▸ PROBLEM TO SOLVE
Pick up at the line with "2MIib8vhzjLirbM7-WZ6Guedv0A: 3 x". Write it out exactly, along with each later line through the end of the data, and nothing more.

▸ EXERCISE INPUT

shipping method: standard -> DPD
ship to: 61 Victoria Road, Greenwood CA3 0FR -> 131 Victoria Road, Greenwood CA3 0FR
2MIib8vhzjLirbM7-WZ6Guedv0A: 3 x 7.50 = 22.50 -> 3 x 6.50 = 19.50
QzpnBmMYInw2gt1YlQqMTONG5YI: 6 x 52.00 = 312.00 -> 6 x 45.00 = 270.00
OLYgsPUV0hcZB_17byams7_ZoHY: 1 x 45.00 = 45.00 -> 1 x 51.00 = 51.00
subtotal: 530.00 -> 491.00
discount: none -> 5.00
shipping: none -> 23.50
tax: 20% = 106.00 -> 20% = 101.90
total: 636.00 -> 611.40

▸ RESULT BELOW
2MIib8vhzjLirbM7-WZ6Guedv0A: 3 x 7.50 = 22.50 -> 3 x 6.50 = 19.50
QzpnBmMYInw2gt1YlQqMTONG5YI: 6 x 52.00 = 312.00 -> 6 x 45.00 = 270.00
OLYgsPUV0hcZB_17byams7_ZoHY: 1 x 45.00 = 45.00 -> 1 x 51.00 = 51.00
subtotal: 530.00 -> 491.00
discount: none -> 5.00
shipping: none -> 23.50
tax: 20% = 106.00 -> 20% = 101.90
total: 636.00 -> 611.40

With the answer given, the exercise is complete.